Current National Comprehensive Cancer Network recommendations call for second-line treatment of renal cell carcinoma using the VEGF inhibitor axitinib or the mTOR inhibitor everolimus. Preclinical studies have shown that lenvatinib-which targets VEGFR1, VEGFR2, and VEGFR3-combined with everolimus significantly reduced tumor volume in mice compared with the drugs given alone.
In this phase II study, researchers enrolled 153 patients and randomly assigned them to lenvatinib plus everolimus (n = 51), lenvatinib alone (n = 52), or single-agent everolimus (n = 50). The researchers noted that there was a higher proportion of patients with three or more metastases in the single-agent arms compared with the combination arm but that this difference was “unlikely to affect the outcome of the study because number of metastases is not a prognostic factor for patients with metastatic renal cell carcinoma in either the Memorial Sloan Kettering Cancer Centre (MSKCC) or Heng risk criteria.”

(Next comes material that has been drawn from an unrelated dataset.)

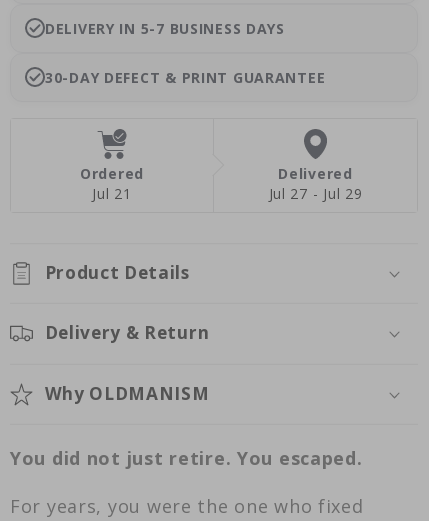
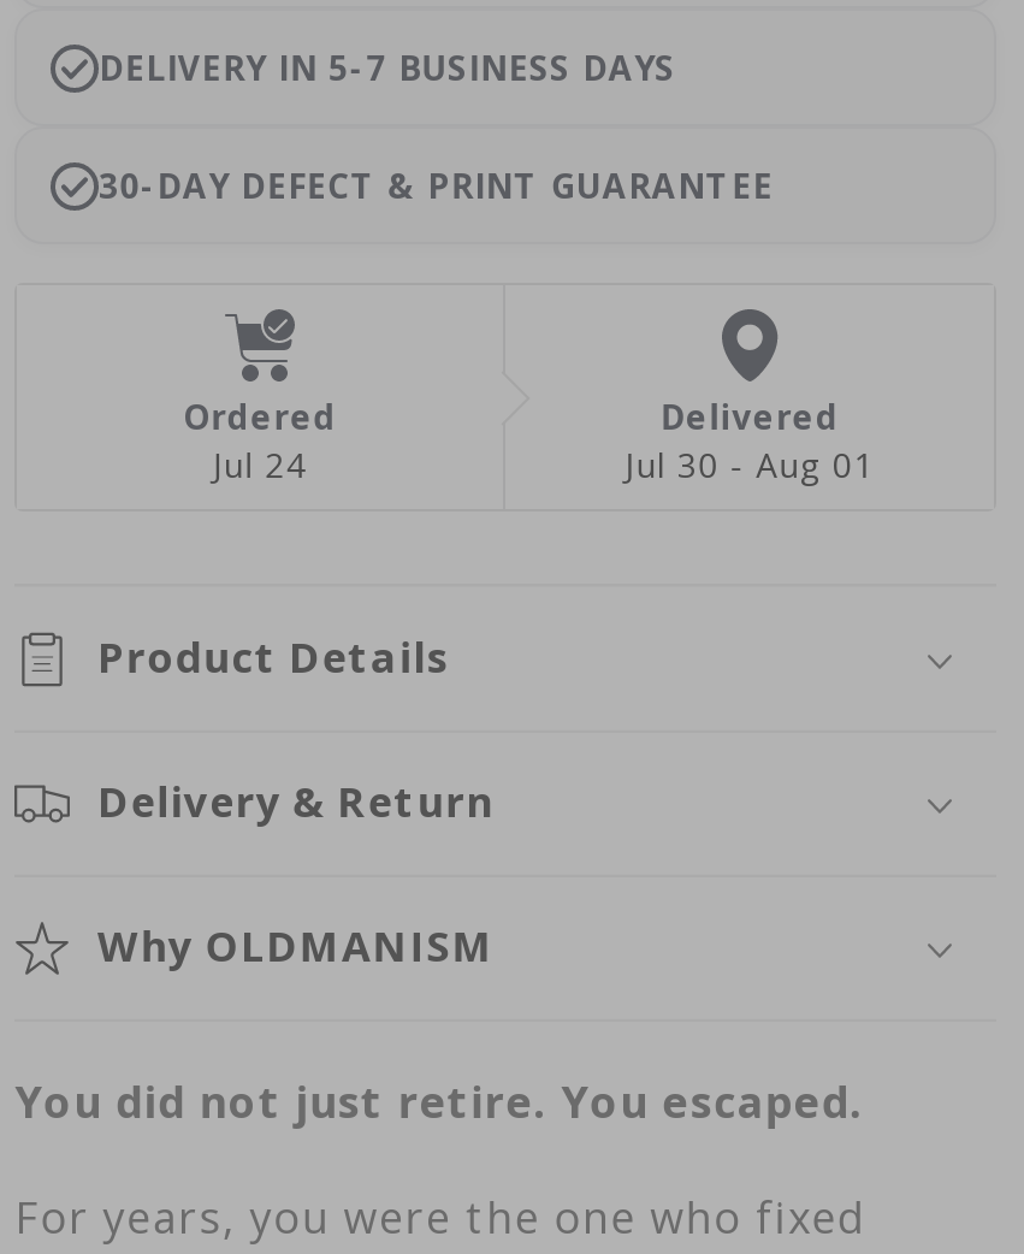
[92,184,132,203] Jul 21 -> [213,443,307,489] Jul 24
[269,184,362,203] Jul 27 - Jul 29 -> [625,443,875,489] Jul 30 - Aug 01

The median progression-free survival was 14.6 months for combination treatment, 5.5 months for everolimus alone, and 7.4 months for lenvatinib alone. Patients assigned lenvatinib plus everolimus had significantly improved progression-free survival compared with everolimus alone (hazard ratio [HR], 0.40 [95% confidence interval (CI), 0.24–0.68]; P = .0005). Patients treated with lenvatinib alone also had significantly improved progression-free survival compared with everolimus alone (HR, 0.61 [95% CI, 0.38–0.98]). No difference was seen between the two lenvatinib-containing arms.
Forty-three percent of patients assigned lenvatinib plus everolimus achieved an objective response compared with 6% of those assigned everolimus alone (P < .0001) and 27% of those assigned lenvatinib alone (P = .10). Combination treatment led to a median duration of response of 13 months compared with 7.5 months for lenvatinib alone and 8.5 months for everolimus alone.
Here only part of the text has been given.